◆ What is being asked
Only the number is needed: the count of lines in the records with the word "text".

◆ Records
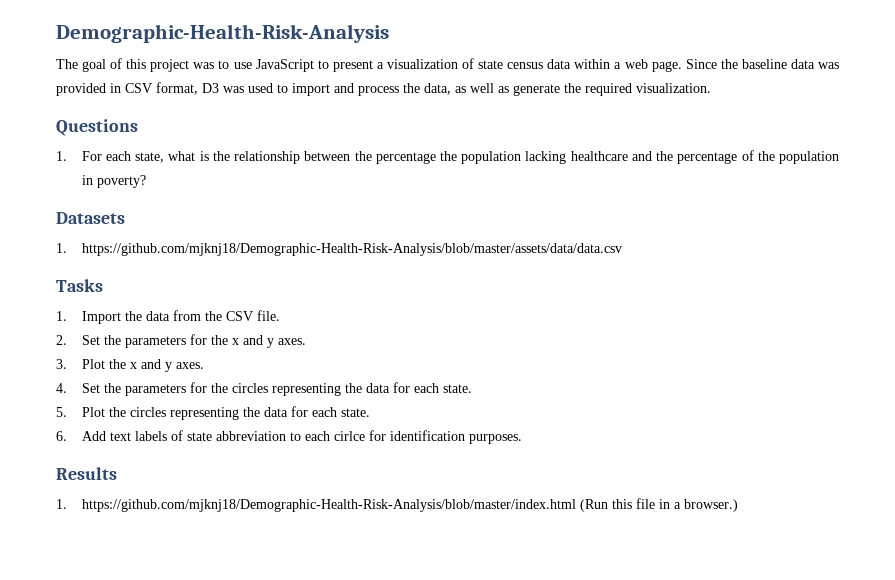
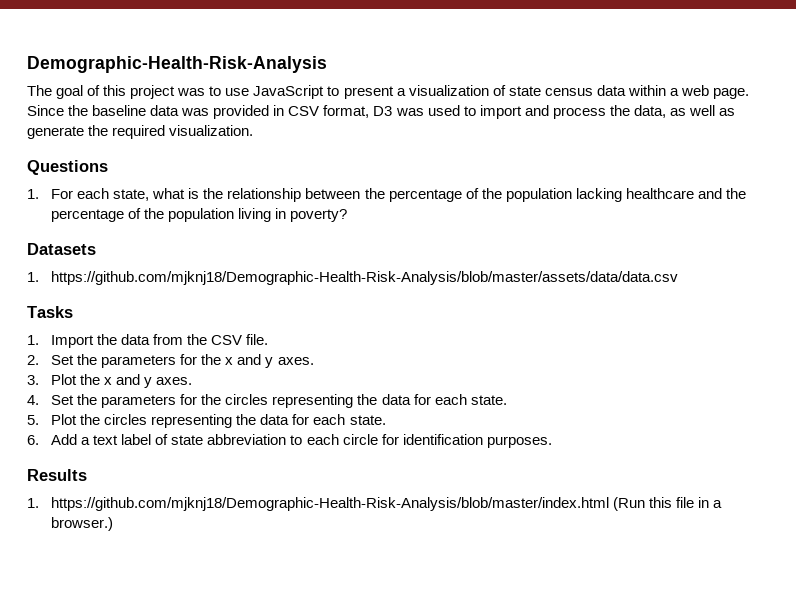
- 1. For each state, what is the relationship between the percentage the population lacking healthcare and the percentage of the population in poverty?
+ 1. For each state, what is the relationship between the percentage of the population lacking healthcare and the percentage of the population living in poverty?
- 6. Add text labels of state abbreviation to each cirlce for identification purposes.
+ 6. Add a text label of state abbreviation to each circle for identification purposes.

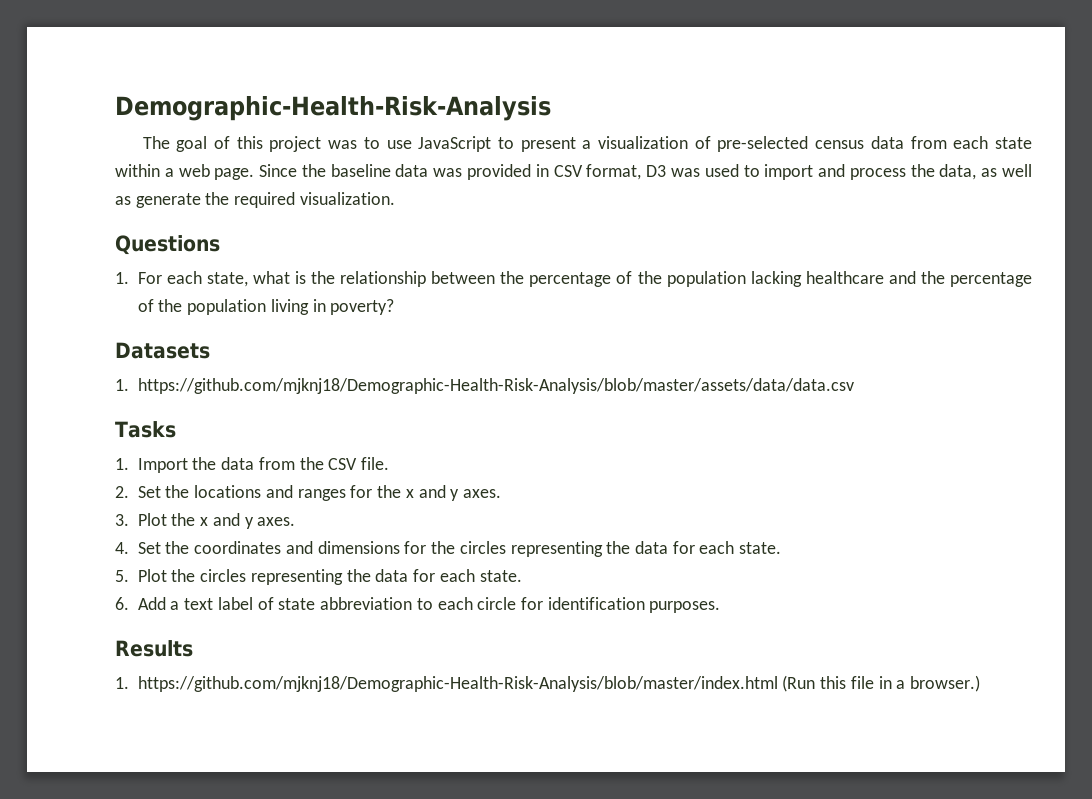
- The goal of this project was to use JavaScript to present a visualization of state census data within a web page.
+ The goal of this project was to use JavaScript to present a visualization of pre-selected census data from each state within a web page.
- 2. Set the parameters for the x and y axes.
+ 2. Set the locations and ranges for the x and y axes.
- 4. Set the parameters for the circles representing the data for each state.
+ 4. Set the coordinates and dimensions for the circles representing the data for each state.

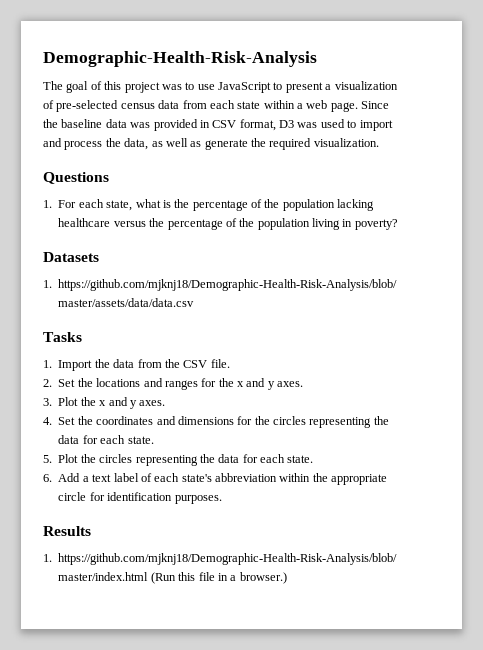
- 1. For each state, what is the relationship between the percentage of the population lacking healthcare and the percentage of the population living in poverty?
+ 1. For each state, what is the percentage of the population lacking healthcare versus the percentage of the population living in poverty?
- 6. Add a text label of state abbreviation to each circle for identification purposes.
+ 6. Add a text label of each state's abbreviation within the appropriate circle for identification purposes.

◆ Answer section
4